Next up, I cloned the librem5-devkit-tools scripts to help download and flash the image. When I tried to flash the image with ./scripts/librem5-devkit-flash-image, however, I got a rude ModuleNotFoundError: No module named 'jenkins' error. After checking the Portage repository for this module and not finding it, I decided to create a virtual environment with virtualenv, install the module via pip, and then re-run the command, but it still failed with the same error! Despite which's assurance that it was using the correct python binary, invoking the virtual environment's copy directly resulting in a different, but more perplexing error:
Traceback (most recent call last):
File "./scripts/librem5-devkit-flash-image", line 7, in <module>
import jenkins
File "/home/frostsnow/software/librem5-devkit-tools/python2test/lib/python3.6/site-packages/jenkins.py", line 9, in <module>
lookup3 = cdll.LoadLibrary(os.path.join(get_python_lib(), "lookup3.so"))
File "/usr/lib/python3.6/ctypes/__init__.py", line 426, in LoadLibrary
return self._dlltype(name)
File "/usr/lib/python3.6/ctypes/__init__.py", line 348, in __init__
self._handle = _dlopen(self._name, mode)
OSError: /home/frostsnow/software/librem5-devkit-tools/python2test/lib/python3.6/site-packages/lookup3.so: cannot open shared object file: No such file or directory
Huh? After some debugging, I eventually determined that the issue must have been in the lookup module, so I installed it via pip install lookup, and... I got the same error! Now, I don't recall how I found it, but eventually I noticed a python-jenkins module (rather than simply jenkins). What could have been the difference between the two? I didn't know, but I tried installing it anyways, after which the script failed due to another missing dependency. Progress? I then attempted to satisfy the chain of dependencies that cropped up, adding tqdm and PyYAML, after which point the script finally ran, though I still had to invoke the python binary with a full path. Python packaging truly is notoriously frustrating, what a pain!
As before, I began by adding the return value of strerror(errno) to the string, but the resulting error message was far more concerning: Cannot allocate memory. I had 4GB of RAM, and naively tried to activate some swap space to see if that would fix the error. It didn't. Then I realized: processes on 32-bit systems only have a 4GB address space, and 1GB is reserved for the kernel, leaving only 3GB for the rest of the process. No matter what I could have tried to do, there would be no way to directly map a 3.2GB file into a 3GB address space. Then I knew that this wouldn't be a simple compatibility fix; it'd require a significant change in the code. There were two things that I could do at this point: either give up and use one of my 64-bit desktop machines from upstairs, or hack the tool to make it do what I want. Most people would have given up and used a 64-bit machine, but I'd come so far, and, since part of the funds for the Novena went to help fund the graphics driver development for the same graphics driver that ended up being used in the Librem5, it seemed only right that the Novena should be able to flash it. Truly, there was only one option for me: hack it.

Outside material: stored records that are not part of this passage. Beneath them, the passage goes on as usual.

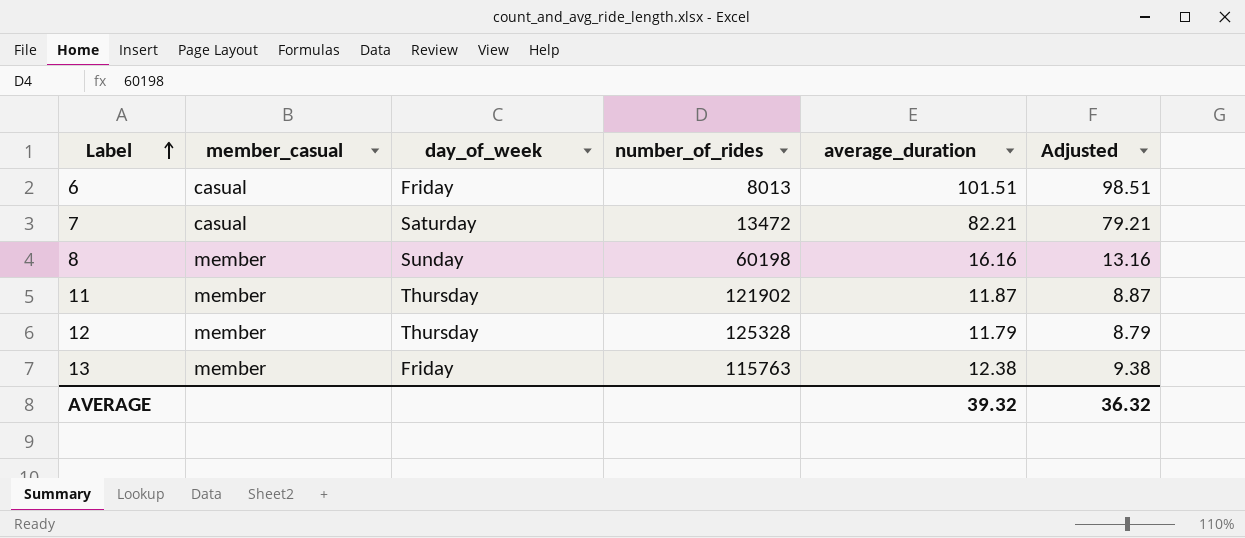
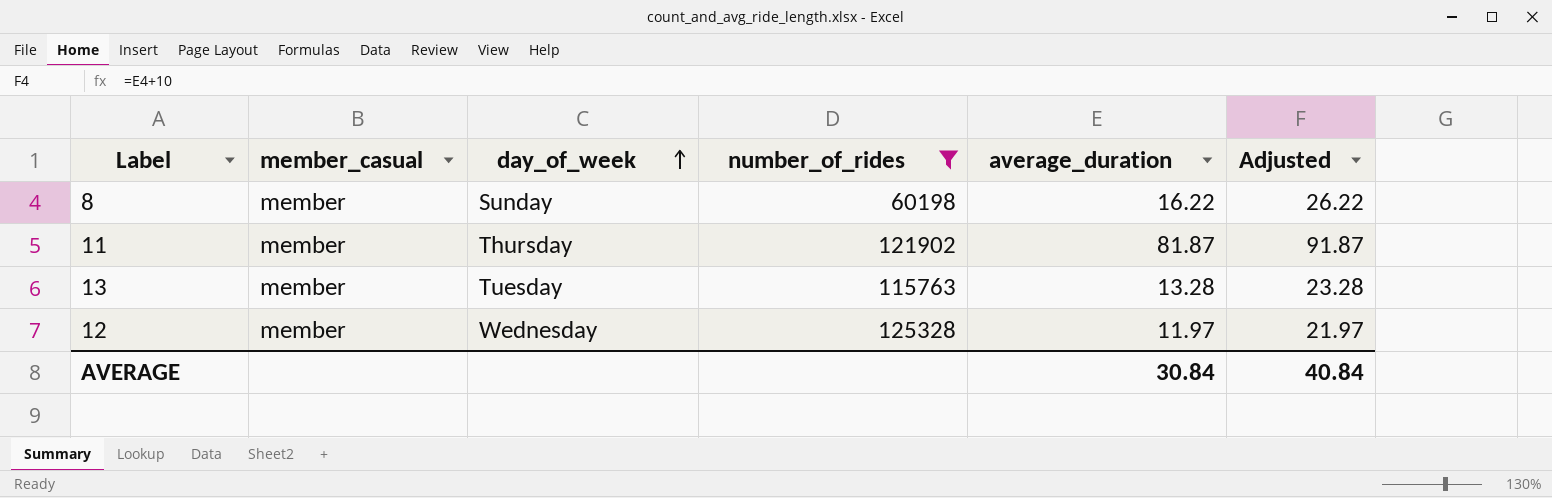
filter: none -> number_of_rides >= 60198
row order: Label ascending -> day_of_week ascending
column Adjusted | formula: [average_duration] - 3 -> [average_duration] + 10
8 | average_duration: 16.16 -> 16.22
11 | average_duration: 11.87 -> 81.87
13 | day_of_week: Friday -> Tuesday
13 | average_duration: 12.38 -> 13.28
12 | day_of_week: Thursday -> Wednesday
12 | average_duration: 11.79 -> 11.97
AVERAGE | average_duration: 39.32 -> 30.84
AVERAGE | Adjusted: 36.32 -> 40.84

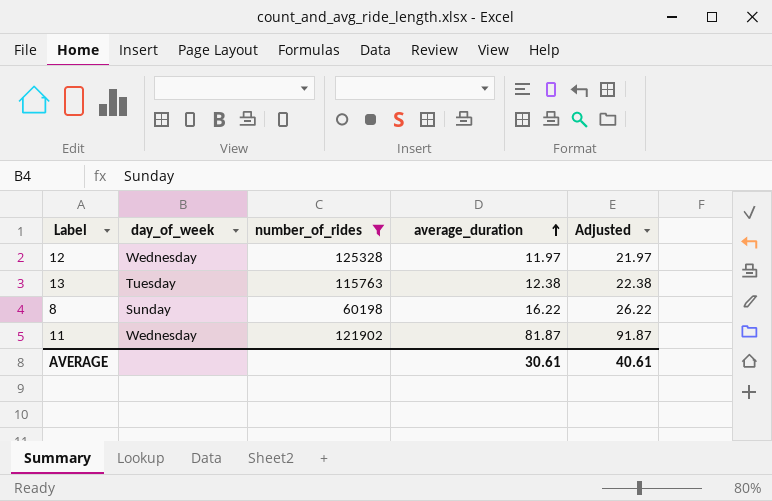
row order: day_of_week ascending -> average_duration ascending
column member_casual | position: 2 -> none
13 | average_duration: 13.28 -> 12.38
13 | Adjusted: 23.28 -> 22.38
11 | day_of_week: Thursday -> Wednesday
AVERAGE | average_duration: 30.84 -> 30.61
AVERAGE | Adjusted: 40.84 -> 40.61

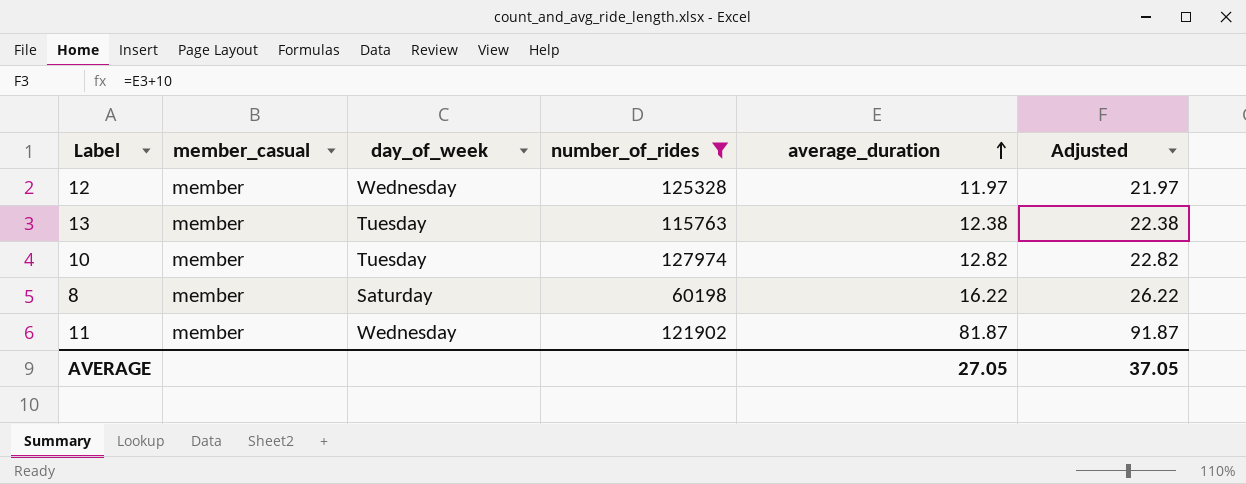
column member_casual | position: none -> 2
row 10: none -> member | Tuesday | 127974 | 12.82 | 22.82
8 | day_of_week: Sunday -> Saturday
AVERAGE | average_duration: 30.61 -> 27.05
AVERAGE | Adjusted: 40.61 -> 37.05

flash -raw2sparse all {image} was the cause of my problems. I wasn't able to glean any more information easily from the documentation, so, before diving into the code, I decided to check the forks of the project to see if anyone else might have implemented 32-bit support, but I didn't find anyone who appeared to have done so. While I didn't find an easy way out, finding that command gave me a good idea of what I'd be looking for, and I began to dive into the code.
My first object of interest was the FileBuffer class in libuuu/buffer.h which had failed to mmap() the large file; I thought that perhaps I'd be able to modify its methods to work in 32-bit mode. Looking at its interface showed methods such as data(), which returned the pointer to the mapped memory, size(), which returned the size of the mapped area, and & operator[], which appeared to overload the indexing operator in order to return a reference to the memory addressed at the specified location. Since any user of the interface could call data() followed by size() and justly expect the entire file region to be mapped into memory, and there wouldn't be an easy way (that I know of) to intercept a faulty dereference and transparently load in another chuck of a partially-mapped large file, there didn't seem to be any way of making generic, non-breaking changes to the class. I then decided to check out how the buffer was being used so I could figure out what kinds of breaking changes I'd need to make.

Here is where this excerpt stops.